La lección de las pandemias anteriores, dice, es que el virus permanece “altamente inestable” durante un período, mutando en nuevas cepas antes de finalmente asentarse. Y, como señala, también estamos agregando más herramientas a nuestro arsenal.

A principios del año nuevo, otra vacuna fabricada en EE. UU., Novavax de dos dosis, se lanzará en toda Europa después de recibir la aprobación. El Reino Unido ha ordenado 60 millones de dosis del jab (vacunas), que administra proteínas, junto con adyuvantes que estimulan la inmunidad, directamente a las células de una persona y en estudios se ha demostrado que tiene una efectividad del 90 por ciento.

Actualmente confiamos en gran medida en dos vacunas de ARNm con la apariencia de Moderna y Pfizer, que, aunque tienen éxito en aumentar la inmunidad, disminuyen con el tiempo. El profesor Finn anticipa que nos diversificaremos en vacunas reformuladas que pueden ofrecer una inmunidad más duradera. La vacuna contra el sarampión, las paperas y la rubéola, por ejemplo, se introdujo originalmente en 1988 como una sola inyección, pero a partir de 1996 se ofreció en dos dosis para brindar una mejor protección. “Por el momento, solo estamos usando una herramienta y probablemente esa no sea la mejor manera de hacer las cosas a largo plazo”, dice.

Luego, por supuesto, está nuestra inmunidad natural que, a medida que las infecciones superan actualmente los 100.000 casos por día en el Reino Unido, también continuará construyendo un campo de fuerza eficaz. De hecho, una de las razones por las que Sudáfrica parece haber obtenido mejores resultados de lo que se temía contra omicron, se debe al alto nivel de inmunidad adquirida naturalmente en la población de oleadas anteriores del virus (aunque obtenida a un precio extraordinariamente alto de más de 250.000 muertes en exceso).

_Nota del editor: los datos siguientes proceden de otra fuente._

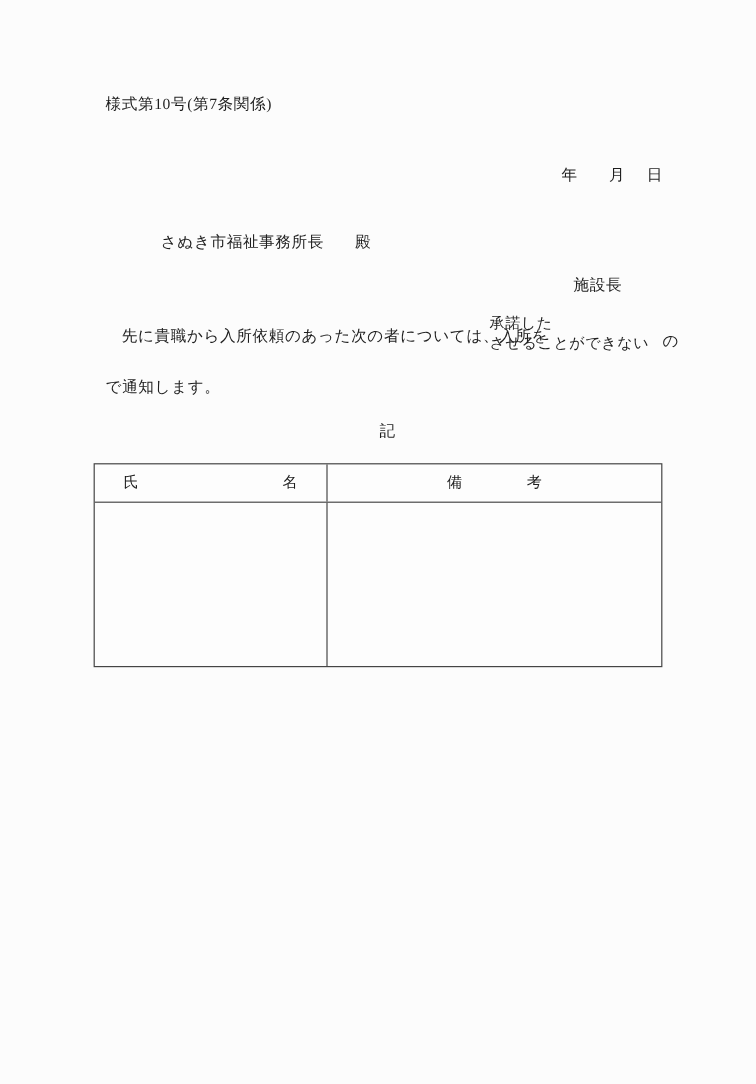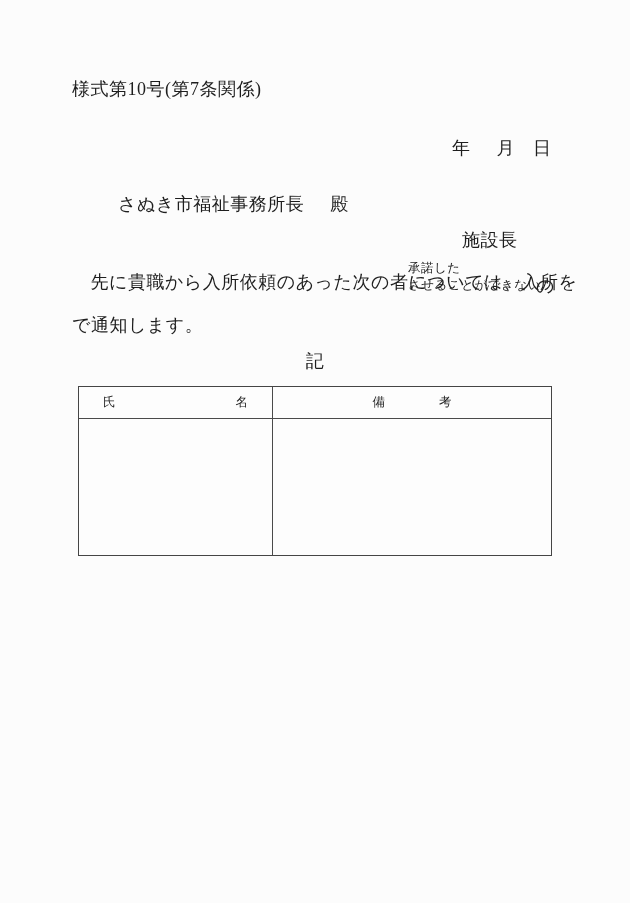"様式第10号(第7条関係)" .txt { font-size: 18px -> 13px; margin-left: none -> 16px }
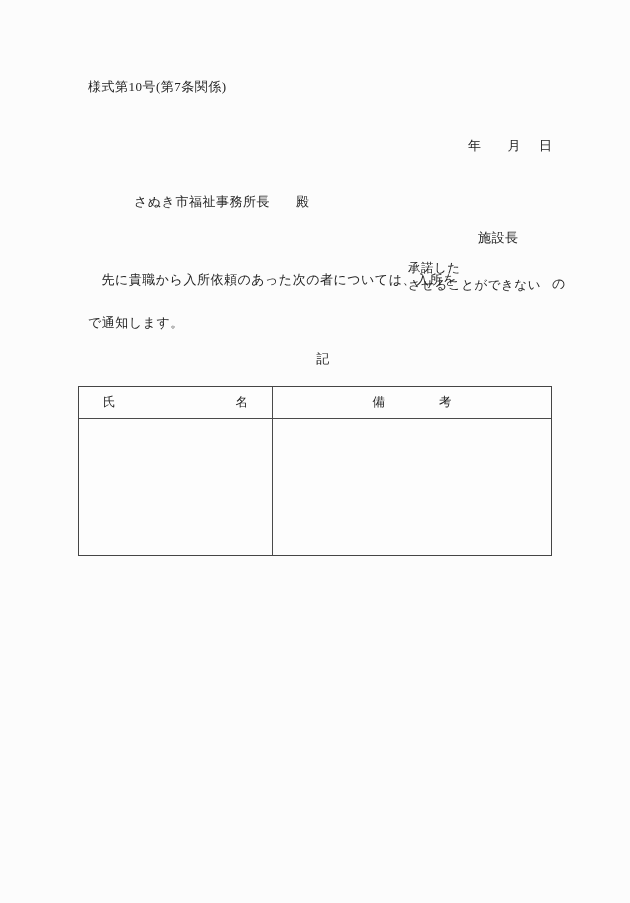"承諾した" div.abs { font-family: Liberation Mono, monospace -> none }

Actualmente, los investigadores están tratando de descifrar exactamente por qué aquellos que ya han sido infectados con Covid tienen una respuesta inmune más fuerte después de ser vacunados que aquellos que nunca han sido infectados. Se cree que esta llamada “superinmunidad” se debe en parte a las células B de memoria en el cuerpo, que son desencadenadas por una infección y son extremadamente efectivas para producir nuevos anticuerpos. Mientras tanto, un estudio publicado en The Lancet este mes encontró que las vacunas ya están produciendo células T de larga duración (un tipo de glóbulo blanco que determina la respuesta inmune de nuestro cuerpo a los antígenos) que probablemente sean efectivas contra las cepas actuales y futuras.

La semana pasada, investigadores de la Universidad de Ciudad del Cabo publicaron datos que parecían validar la potencia de la memoria celular contra omicron. Mostró que las muestras de personas que habían sido doblemente vacunadas con Pfizer producían una respuesta de células T que seguía siendo efectiva entre un 70 y un 80 por ciento contra la nueva variante.

Las futuras oleadas del virus son inevitables, dice el profesor Shattock. Y hasta que no vacunemos eficazmente al mundo, corremos el riesgo de que surjan nuevas variantes. Pero la mayor sofisticación de las armas a nuestra disposición y el desarrollo de inmunidad natural ofrecen un “salto en carrera” de un ciclo aparentemente interminable de refuerzos.

“Lo que uno esperaría es que, en los años siguientes, para la mayoría de la población, Covid sea como un resfriado fuerte”, dice. “No vamos a hacer pruebas de flujo lateral por el resto de nuestras vidas porque nos resfriamos”.